With the interview series Tracking Our Happiness, MuseumsQuartier Wien creates a safe space, inviting people to let go and reflect. Various conversations capture people’s moods at MuseumsQuartier this summer 2021.

Interview setup at the MQ portico

The portico at MQ Haupthof (main courtyard) is the chosen place for these dialogues: a half visible, half hidden space which offers the interviewees protection while, at the same time, creates a mostly acoustic connection to the visitors and the things going on in the main courtyard. Surrounded by the background noise of the courtyard, the interviewees sit down on a piece of ‘MQ monster furniture’, which is a bit reminiscent of a therapy couch. This shaggy, cheerful piece of furniture allows them to abandon rational thought for a while. Their own needs and emotions take centre stage. This environment facilitates personal conversations and intimate insights while also allowing for shared silence.

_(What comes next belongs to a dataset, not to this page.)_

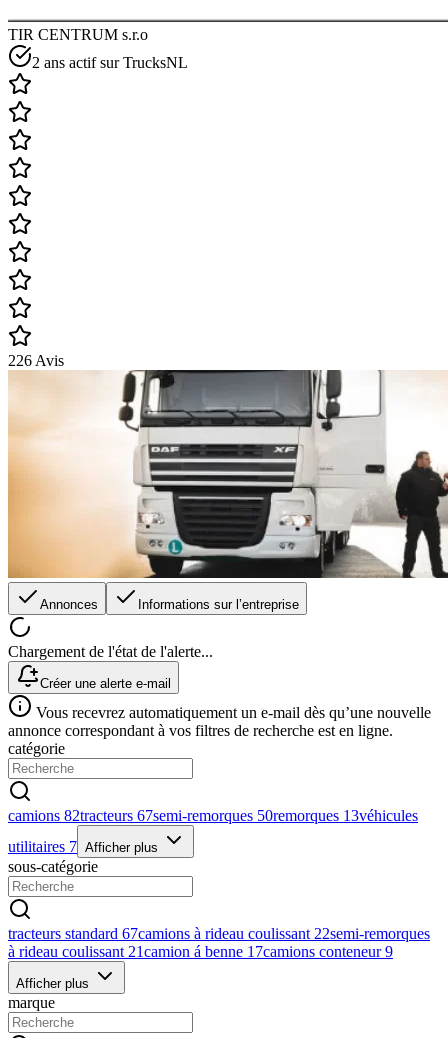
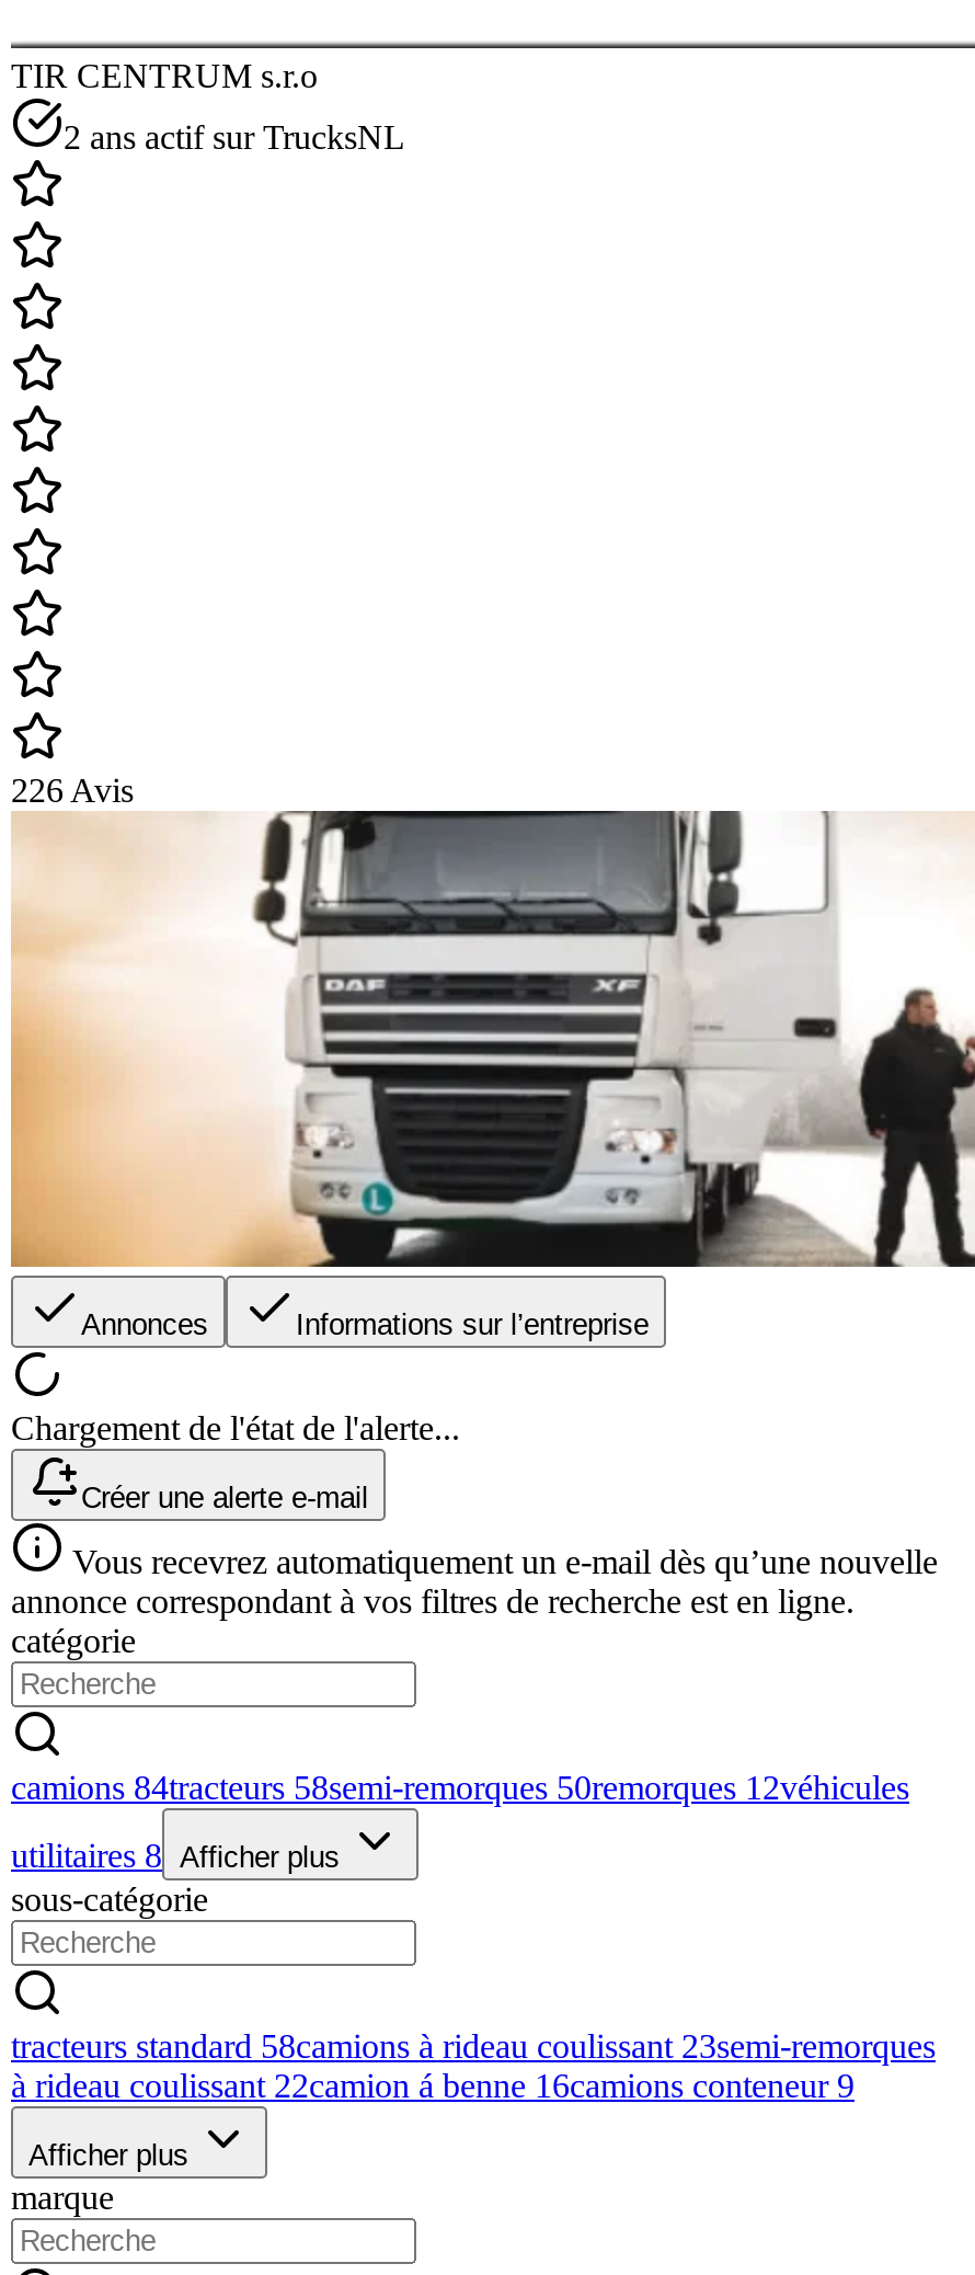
[8,807,418,824] camions 82tracteurs 67semi-remorques 50remorques 13véhicules -> [11,1769,909,1806] camions 84tracteurs 58semi-remorques 50remorques 12véhicules
[8,838,162,855] utilitaires 7 Afficher plus -> [11,1837,348,1874] utilitaires 8 Afficher plus
[8,925,430,942] tracteurs standard 67camions à rideau coulissant 22semi-remorques -> [11,2028,936,2065] tracteurs standard 58camions à rideau coulissant 23semi-remorques
[8,943,393,960] à rideau coulissant 21camion á benne 17camions conteneur 9 -> [11,2067,854,2104] à rideau coulissant 22camion á benne 16camions conteneur 9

Personal conversations in the middle of the busy main courtyard

The language of psychology is becoming more and more present in everyday life. Online or offline, in friendships and relationships, and in activism: We are ‘seeking and finding our centre’, we ‘are present’, or we ‘distance ourselves’. The increasing mingling of therapy language and everyday language raises new questions: Does this make these words lose their value? Or does a vocabulary of (self-)reflection help us break down existing taboos relating to mental health? Observing our own feelings and putting them into words – that will be possible during the ‘monster couch’ conversations as well.

We all contribute to this summer’s multifaceted atmosphere. The talk series aims to be a contemporary document of a ‘new normal’, of a global crisis in which we need to find orientation.